Malcolm Burgess, assistant commissioner, New Zealand Police, revealed today that a number of calls have been received concerning "possible infant formula product tampering such as possible pinpricks in packaging lids."
New Zealand Police announced on March 10 it was investigating a threat - made in letters sent to Fonterra and Federated Farmers in November 2014 - to contaminate infant formula with 1080, in an "apparent protest" over use of the substance as a pest control poison.
Operation Concord - the New Zealand Police team investigating the threat - has since received "a number of calls from members of the public" concerned about damage to infant formula packaging, said Burgess.
"In response to these calls a number of tins of product have been collected and secured by Police and all information relating to the incidents has been provided to the Operation Concord team and is in the process of being assessed," he said.
"Tins of formula are being forensically tested where appropriate."
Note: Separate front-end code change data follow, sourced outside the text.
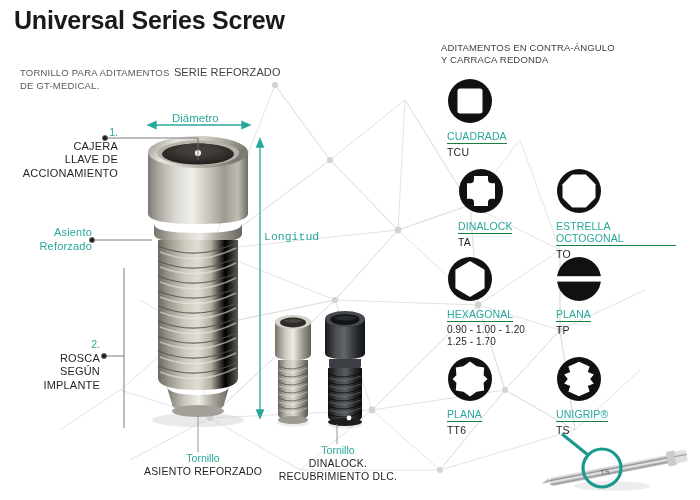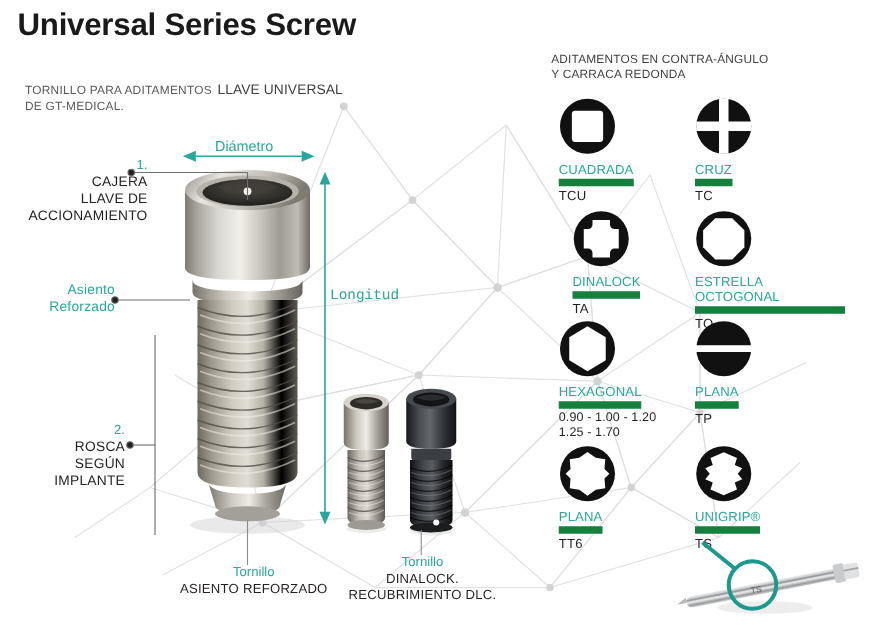"LLAVE UNIVERSAL" span.sub-b { text: LLAVE UNIVERSAL -> SERIE REFORZADO }
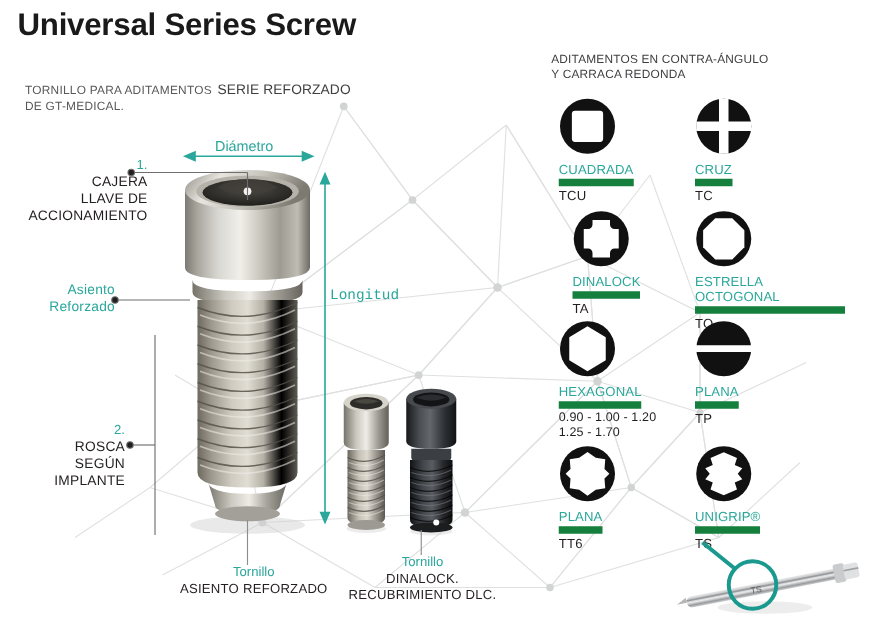"CUADRADA" .drv .name { border-bottom: 6px solid #15803d -> 1px solid #15803d }
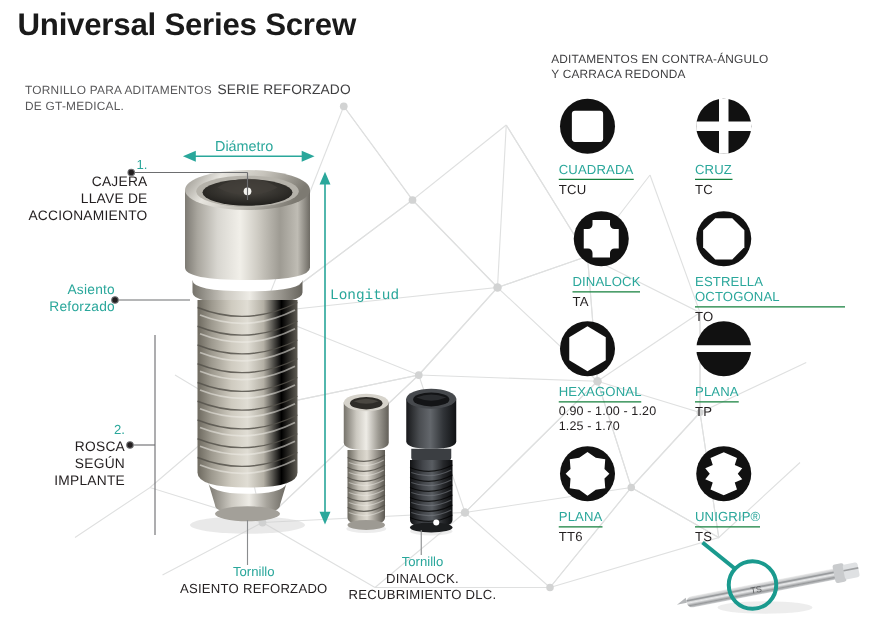"CRUZ" div.drv { html: <div> <svg> <circle></circle> <rect></rect> <rect></rect> </svg> <div><span>CRUZ</span></div> <div>TC</div> </div> -> none }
"Police appreciates the public's continued vigilance in reporting any concerns about infant formula which will be thoroughly followed up. At this stage there is no information from these incidents which suggests the public is at risk," Burgess added.
New Zealand Government Food Protection - a website set up in response to the 1080 criminal threat - said it is "aware of the reports."
The letters sent to Fonterra CEO, Theo Spierings, and Federated Farmers CEO, Graham Smith, in November 2014 contained a threat to contaminate formula products with 1080 unless New Zealand ended its use of the pest control poison by the end of March.
Samples of milk powder sent with the letters tested positive for 1080.
Biodegradable 1080 is the salt form of fluoroacetate, a toxin found in several plants.
Pellets of 1080 are applied aerially in New Zealand to kill pests such as possums, which have been blamed for spread of bovine tuberculosis.